Excerpted data Start Marker

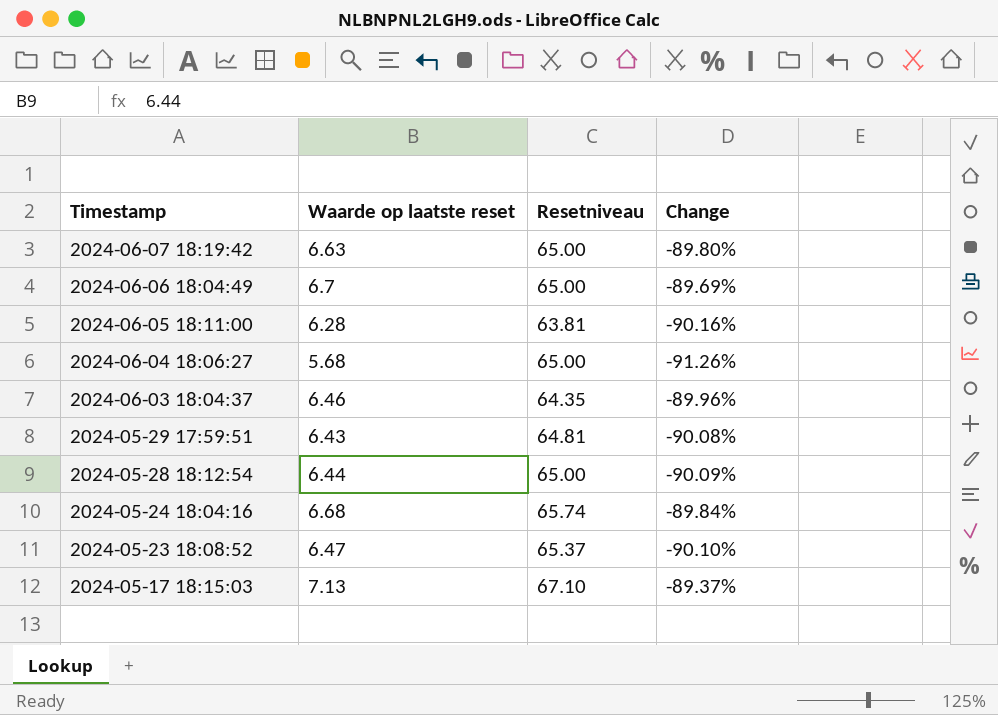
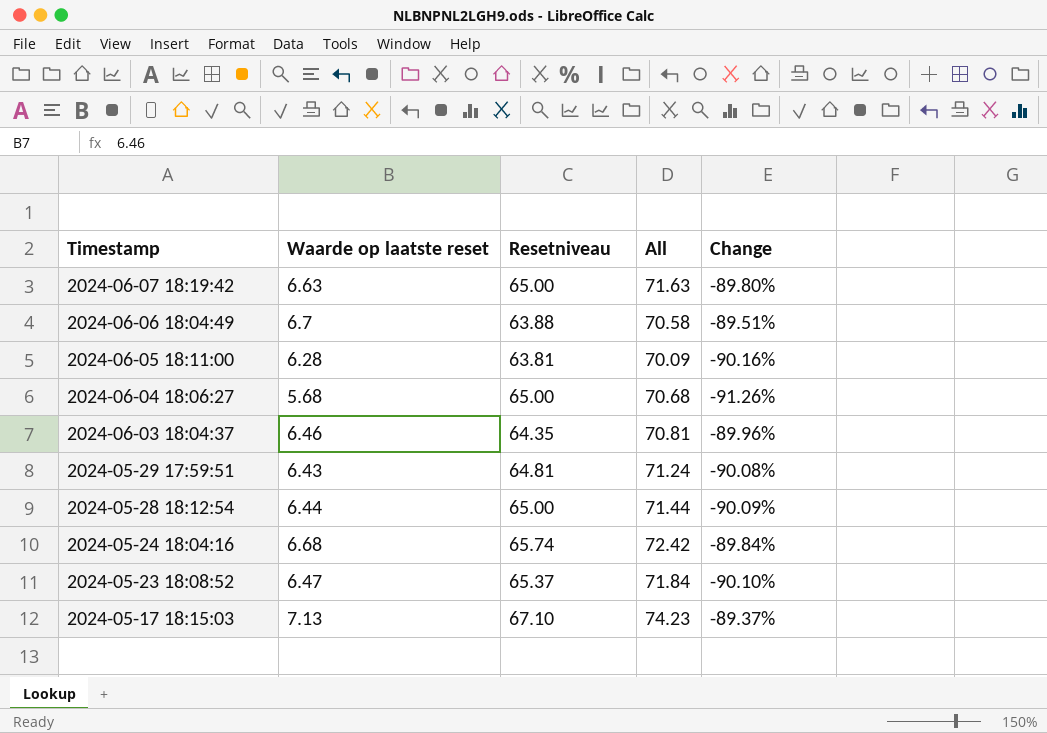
column All | formula: none -> [Waarde op laatste reset] + [Resetniveau]
2024-06-06 18:04:49 | Resetniveau: 65.00 -> 63.88
2024-06-06 18:04:49 | Change: -89.69% -> -89.51%

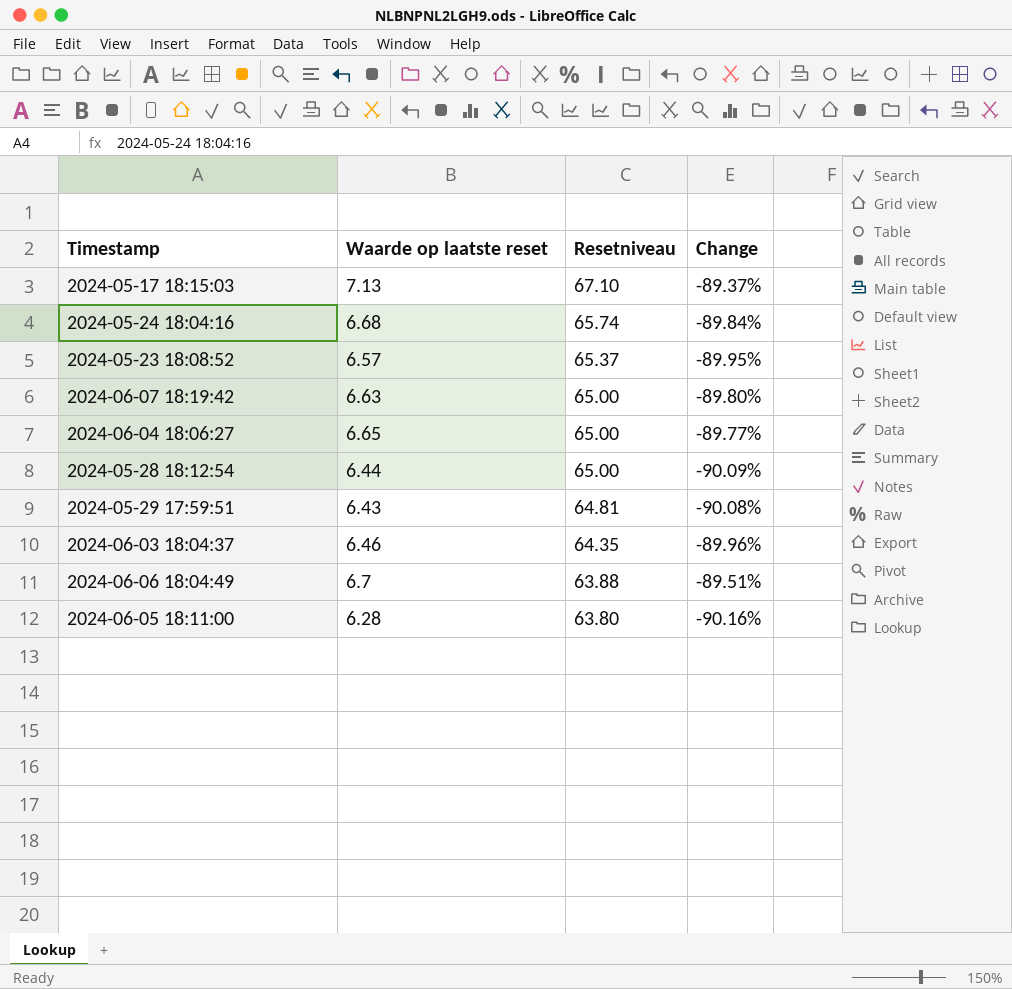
row order: Timestamp descending -> Resetniveau descending
column All | formula: [Waarde op laatste reset] + [Resetniveau] -> none
2024-05-23 18:08:52 | Waarde op laatste reset: 6.47 -> 6.57
2024-05-23 18:08:52 | Change: -90.10% -> -89.95%
2024-06-04 18:06:27 | Waarde op laatste reset: 5.68 -> 6.65
2024-06-04 18:06:27 | Change: -91.26% -> -89.77%
2024-06-05 18:11:00 | Resetniveau: 63.81 -> 63.80

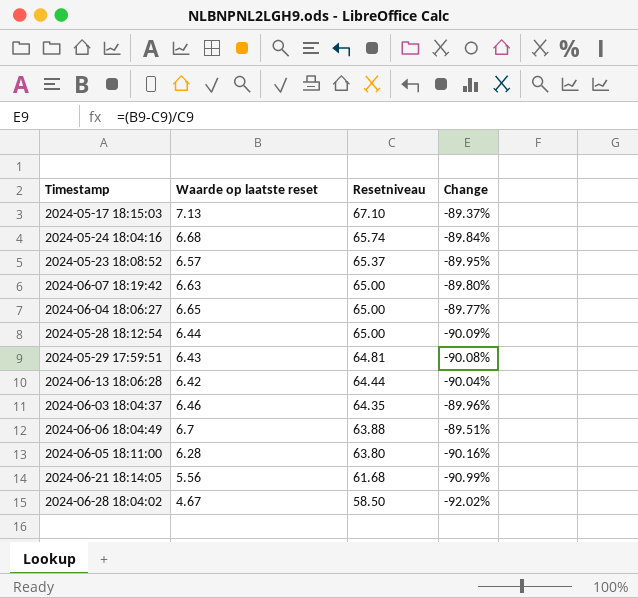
row 2024-06-13 18:06:28: none -> 6.42 | 64.44 | -90.04%
row 2024-06-21 18:14:05: none -> 5.56 | 61.68 | -90.99%
row 2024-06-28 18:04:02: none -> 4.67 | 58.50 | -92.02%

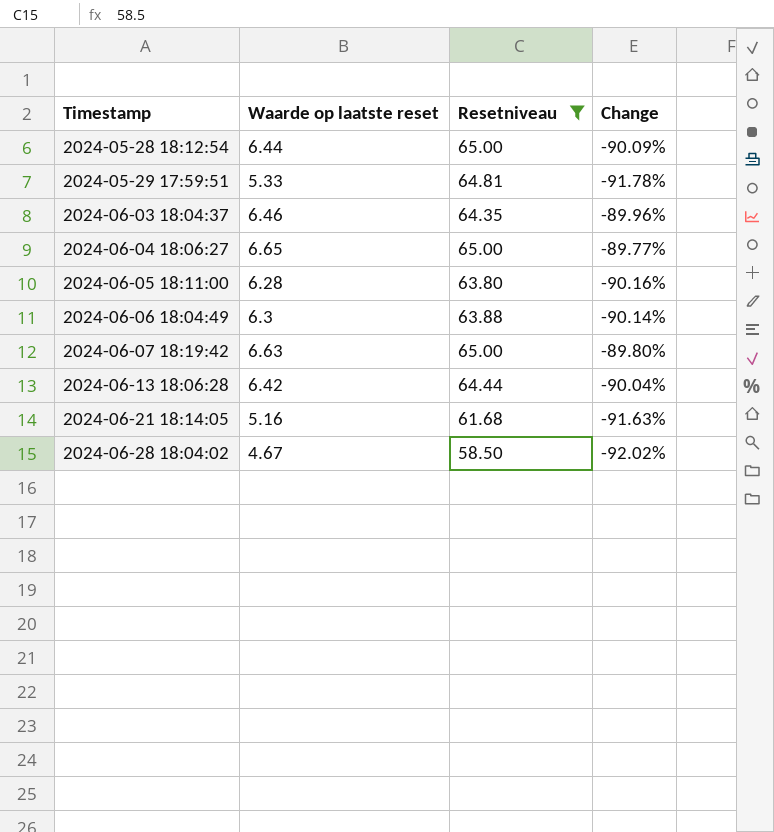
filter: none -> Resetniveau <= 65.00
row order: Resetniveau descending -> Timestamp ascending
2024-05-29 17:59:51 | Waarde op laatste reset: 6.43 -> 5.33
2024-05-29 17:59:51 | Change: -90.08% -> -91.78%
2024-06-06 18:04:49 | Waarde op laatste reset: 6.7 -> 6.3
2024-06-06 18:04:49 | Change: -89.51% -> -90.14%
2024-06-21 18:14:05 | Waarde op laatste reset: 5.56 -> 5.16
2024-06-21 18:14:05 | Change: -90.99% -> -91.63%

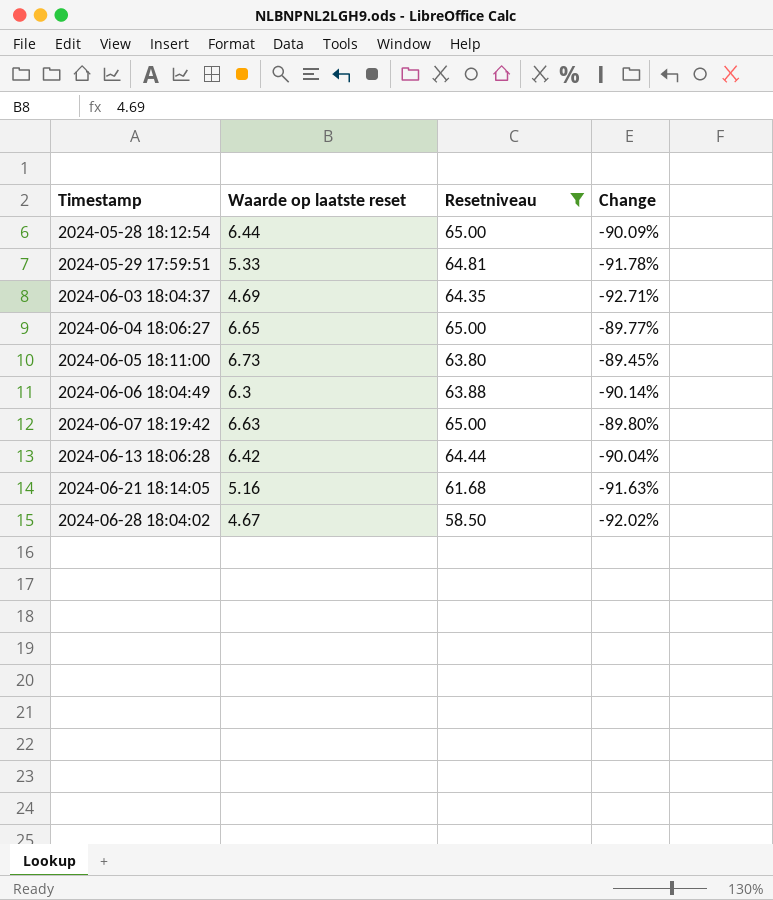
2024-06-03 18:04:37 | Waarde op laatste reset: 6.46 -> 4.69
2024-06-03 18:04:37 | Change: -89.96% -> -92.71%
2024-06-05 18:11:00 | Waarde op laatste reset: 6.28 -> 6.73
2024-06-05 18:11:00 | Change: -90.16% -> -89.45%

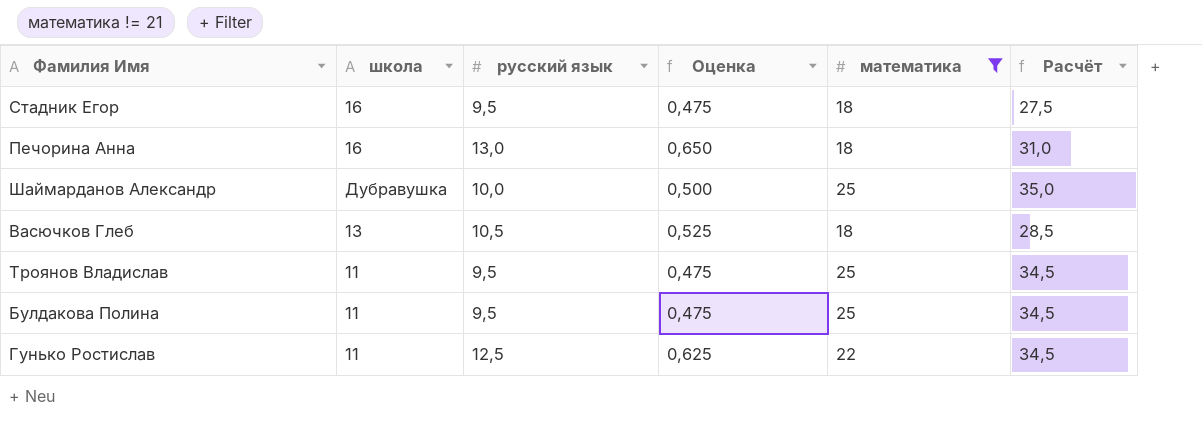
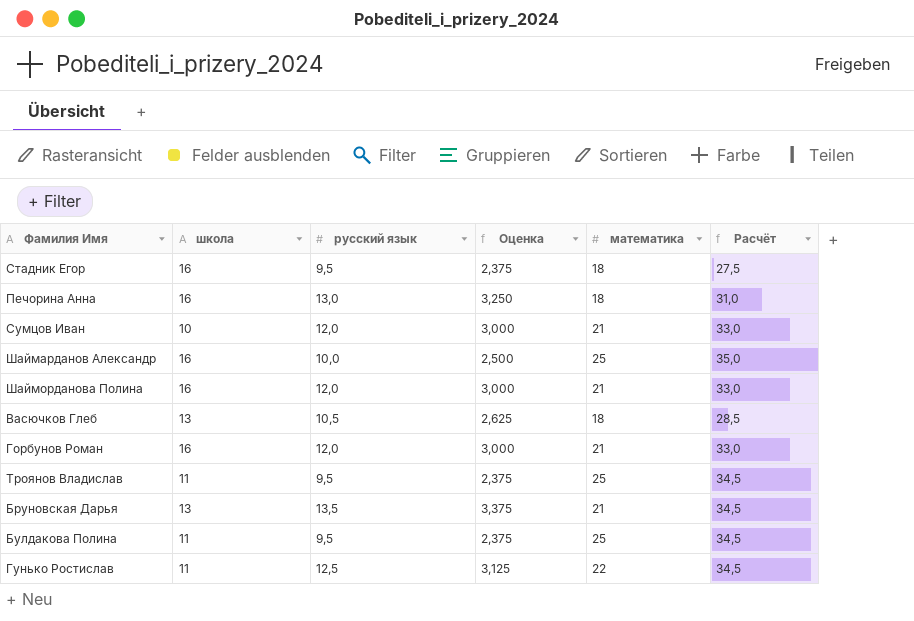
filter: математика != 21 -> none
column Оценка | formula: [русский язык] * 0,05 -> [русский язык] * 0,25
Шаймарданов Александр | школа: Дубравушка -> 16

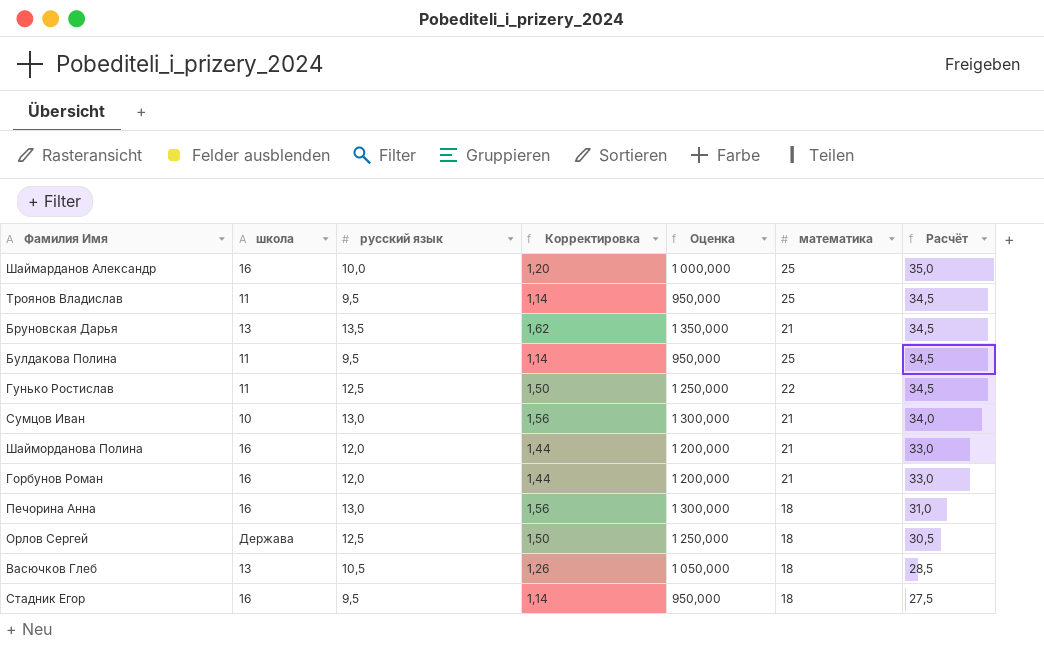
row order: none -> Расчёт descending
column Корректировка | formula: none -> [русский язык] * 0,12
column Оценка | formula: [русский язык] * 0,25 -> [русский язык] * 100
Сумцов Иван | русский язык: 12,0 -> 13,0
Сумцов Иван | Расчёт: 33,0 -> 34,0
row Орлов Сергей: none -> Держава | 12,5 | 1,50 | 1 250,000 | 18 | 30,5

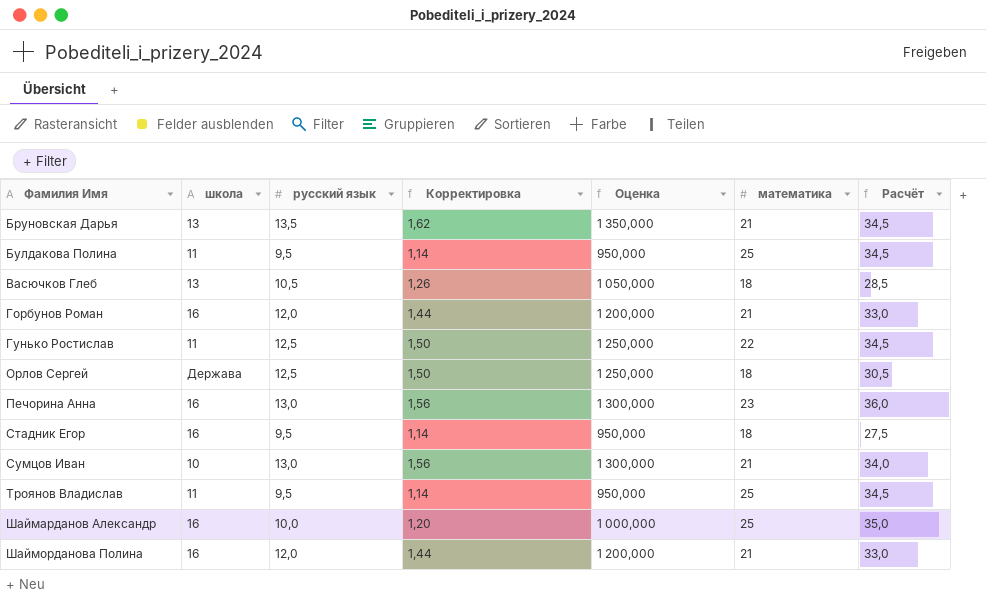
row order: Расчёт descending -> Фамилия Имя ascending
Печорина Анна | математика: 18 -> 23
Печорина Анна | Расчёт: 31,0 -> 36,0

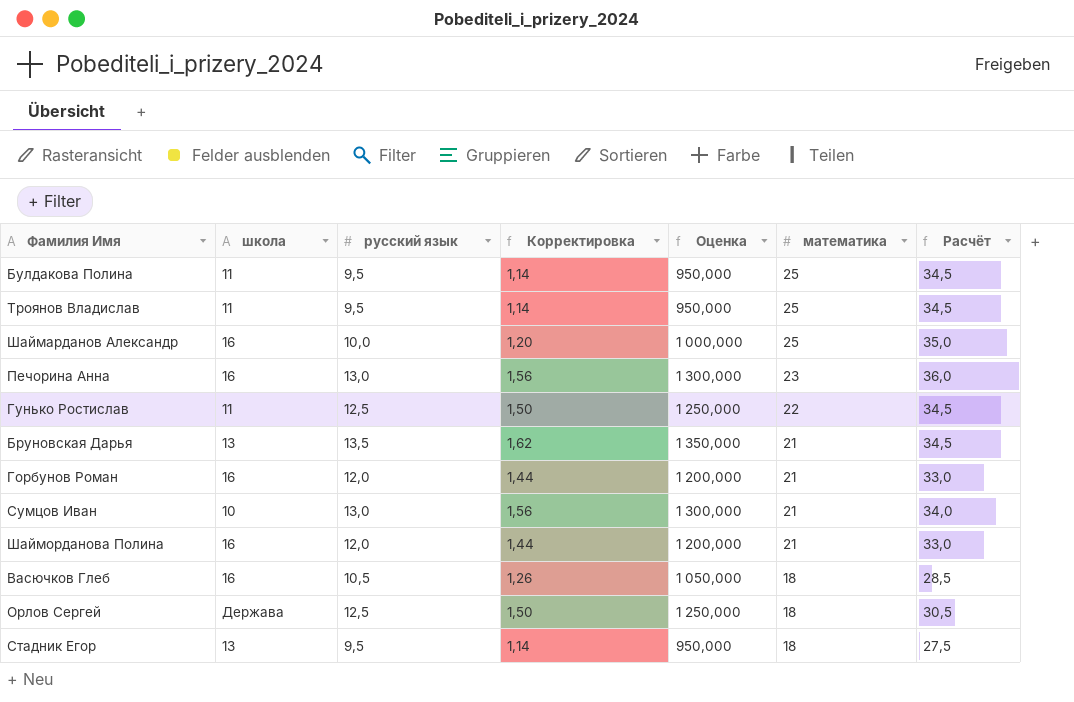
row order: Фамилия Имя ascending -> математика descending
Васючков Глеб | школа: 13 -> 16
Стадник Егор | школа: 16 -> 13

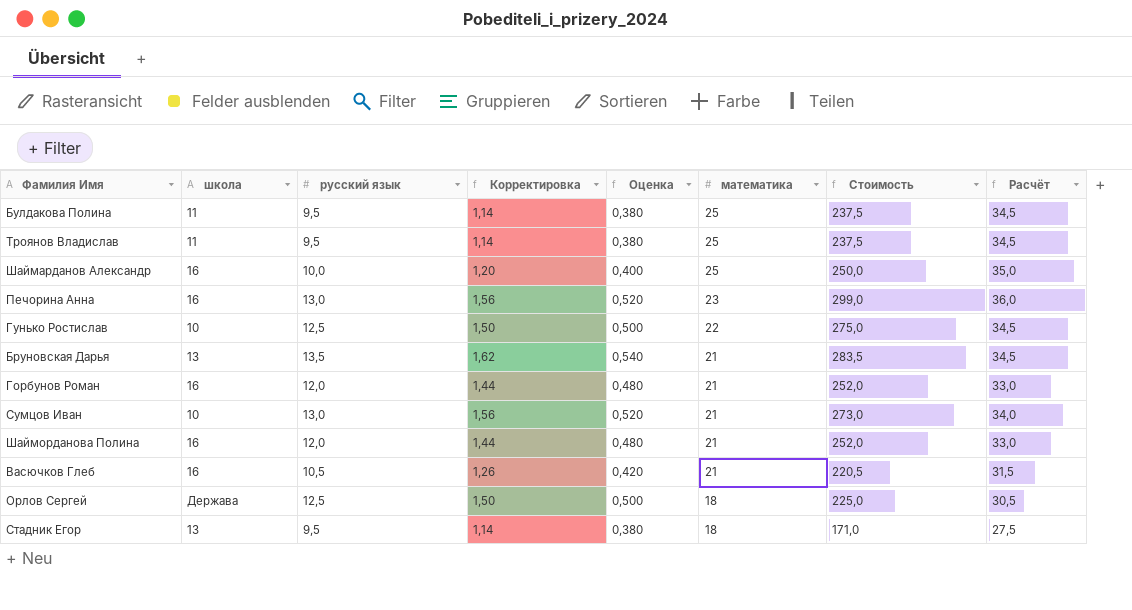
column Оценка | formula: [русский язык] * 100 -> [русский язык] * 0,04
column Стоимость | formula: none -> [русский язык] * [математика]
Гунько Ростислав | школа: 11 -> 10
Васючков Глеб | математика: 18 -> 21
Васючков Глеб | Расчёт: 28,5 -> 31,5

Excerpted data End Marker

_Goal of the exercise:_ What are the lines, exactly as written above, from the line with "row order: Resetniveau" to the line with "2024-06-06 18:04:49 | Change: -89.51%", both included? Output only those.

_Answer to this exercise:_
row order: Resetniveau descending -> Timestamp ascending
2024-05-29 17:59:51 | Waarde op laatste reset: 6.43 -> 5.33
2024-05-29 17:59:51 | Change: -90.08% -> -91.78%
2024-06-06 18:04:49 | Waarde op laatste reset: 6.7 -> 6.3
2024-06-06 18:04:49 | Change: -89.51% -> -90.14%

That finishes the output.